Comcast Corp posted a higher quarterly profit on Friday, taking home its share of gold from the London Olympics with $1.2-billion (U.S.) in additional revenue at its NBC Universal media unit.
The leading U.S. cable TV provider, whose shares rose nearly 2 per cent in premarket trading, also benefited from adding Internet users.
Comcast posted third-quarter net income of $2.1-billion, or 78 cents a share, compared with $908-million, or 33 cents a share a year earlier.
Excluding gains from sales of spectrum and a stake in A&E Networks, earnings came to 46 cents a share, matching the analysts’ average estimate, according to Thomson Reuters I/B/E/S.
Revenue rose 15 per cent to $16.54-billion, which came in above Wall Street estimates of $16.08-billion.

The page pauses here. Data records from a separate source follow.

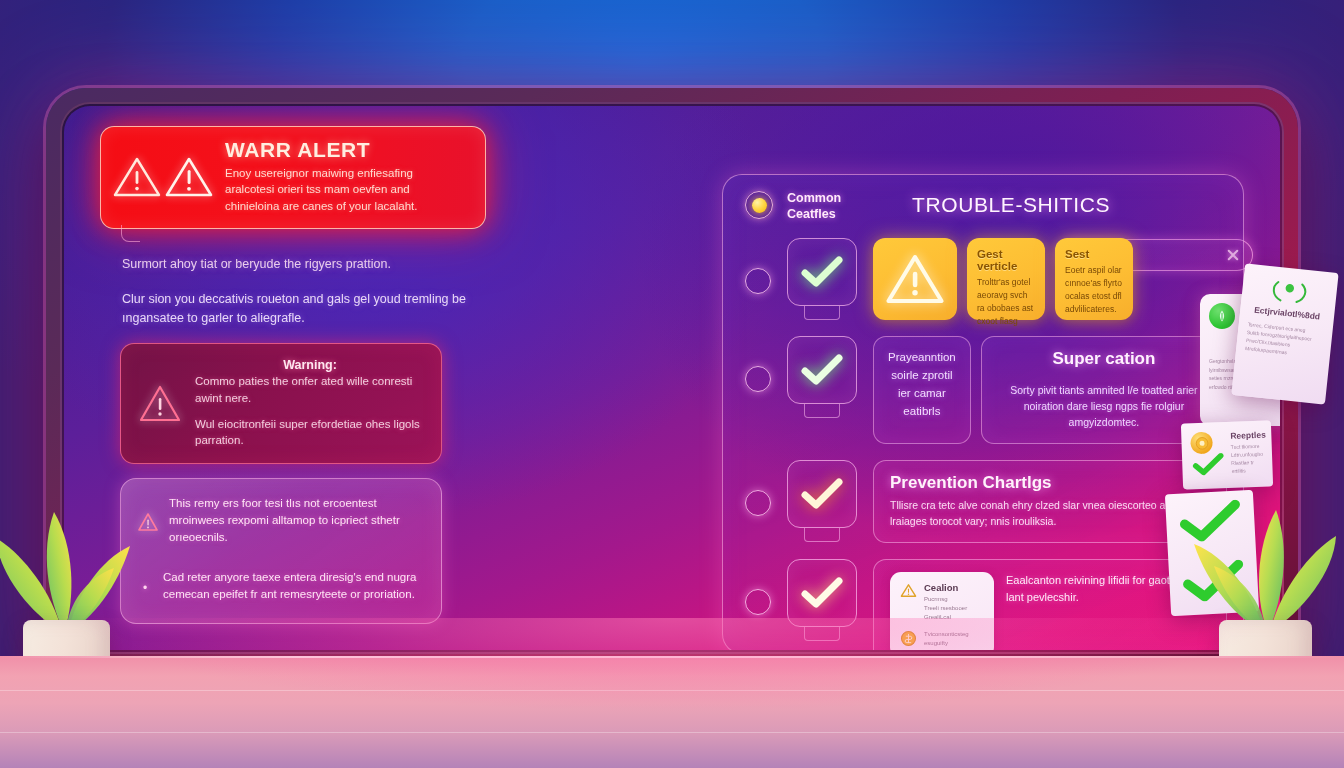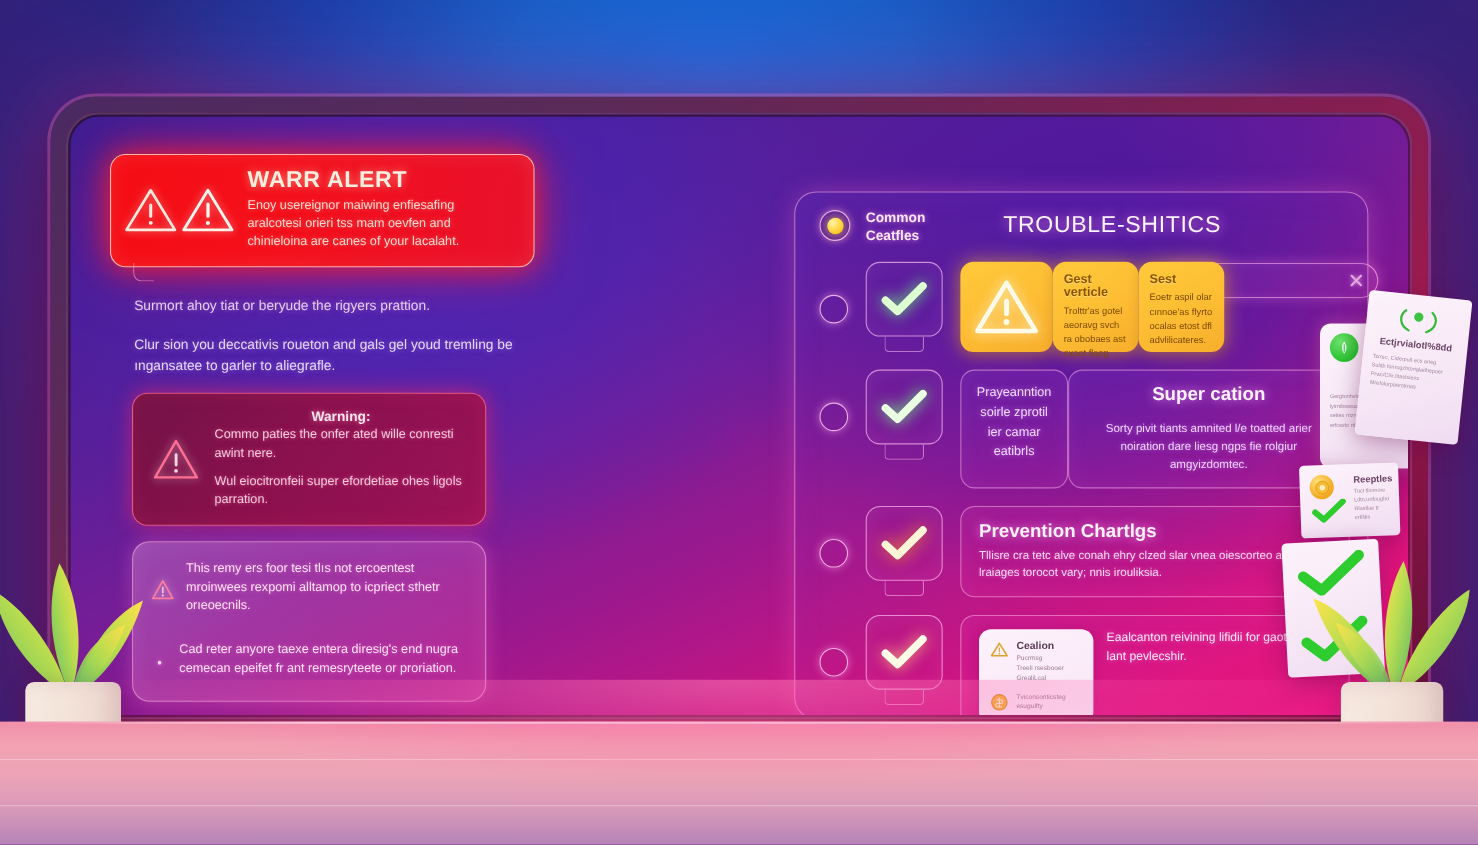--- a/index.html
+++ b/index.html
@@ -103,7 +103,7 @@
 
   
   #left-col {
-    position: absolute; left: 36px; top: 34px; width: 400px;
+    position: absolute; left: 36px; top: 20px; width: 400px;
   }
 
   

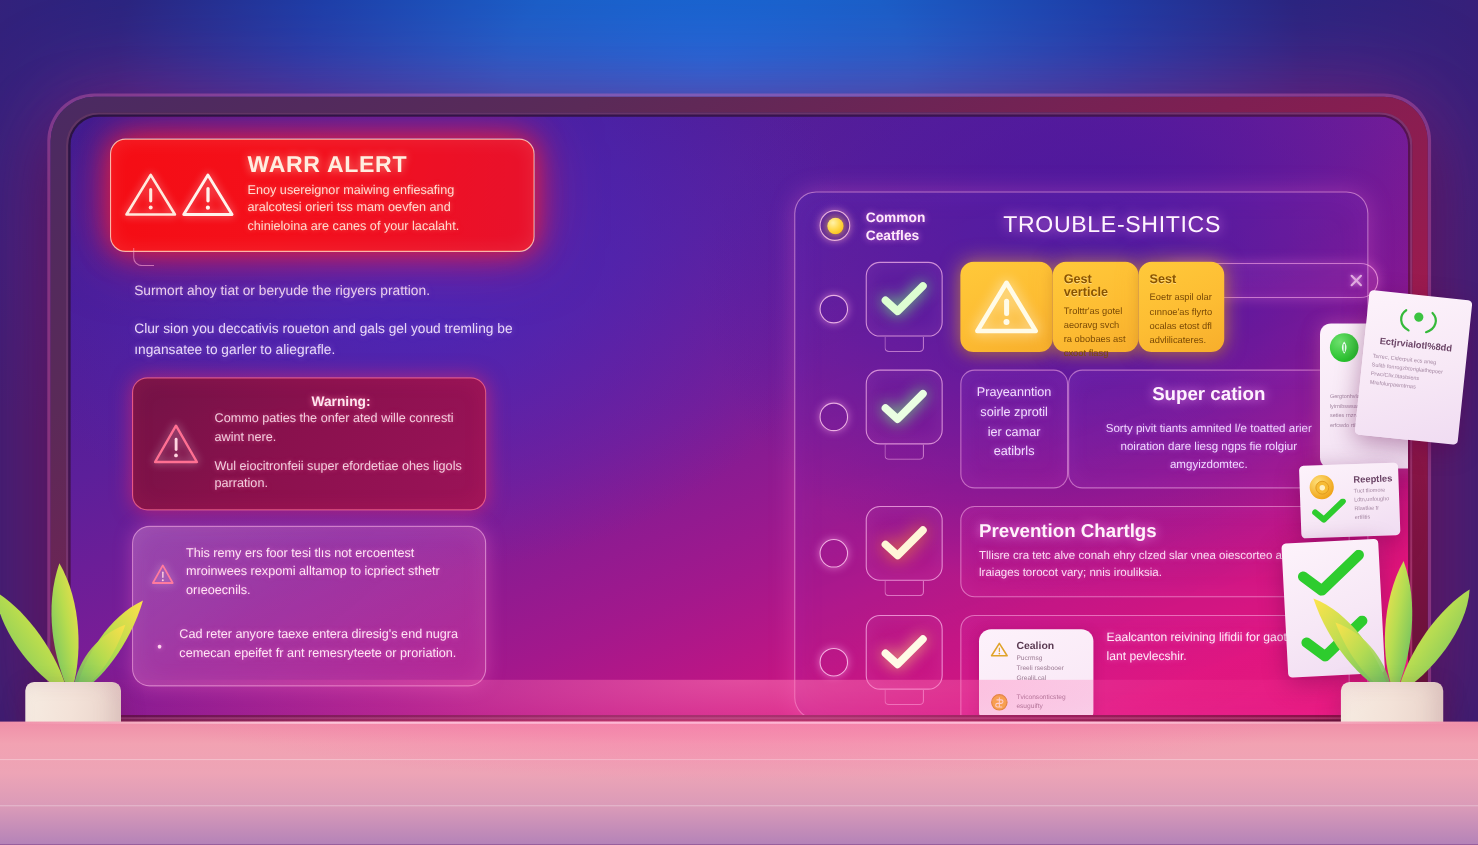--- a/index.html
+++ b/index.html
@@ -255,7 +255,7 @@
   .tick.orange { filter: drop-shadow(0 0 8px rgba(255,150,40,.95)); }
   .tick.warm   { filter: drop-shadow(0 0 7px rgba(255,220,120,.85)); }
 
-  .row-content { flex: 1 1 auto; display: flex; }
+  .row-content { flex: 1 1 auto; display: flex; gap: 10px; }
 
   
   .ycard {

NBC’s London Olympics coverage helped NBC Universal’s revenue climb more than 30 per cent $6.8-billion from a year earlier. The games drew a record audience that averaged 31.1 million viewers per night, 12 per cent above the Beijing Olympics.
The strong ratings performance over the summer means Comcast will at least break even on its $1.18-billion deal for Olympics broadcast rights, while analysts had initially expected it to lose money from the agreement.
Comcast took a 51 per cent controlling stake in NBC Universal in January 2011. It holds the U.S. broadcast rights for the next four Olympic contests.
Revenue in Comcast’s cable unit rose 7 per cent to $9.97-billion. The company lost 117,000 video customers, which beat StreetAccount estimates of a loss of 133,000. Its 287,000 new Internet customers also beat expectations.
Average revenue per video customer rose about 9 per cent to $150.73 as more subscribers bought pricier products, such as high-definition digital recorder devices.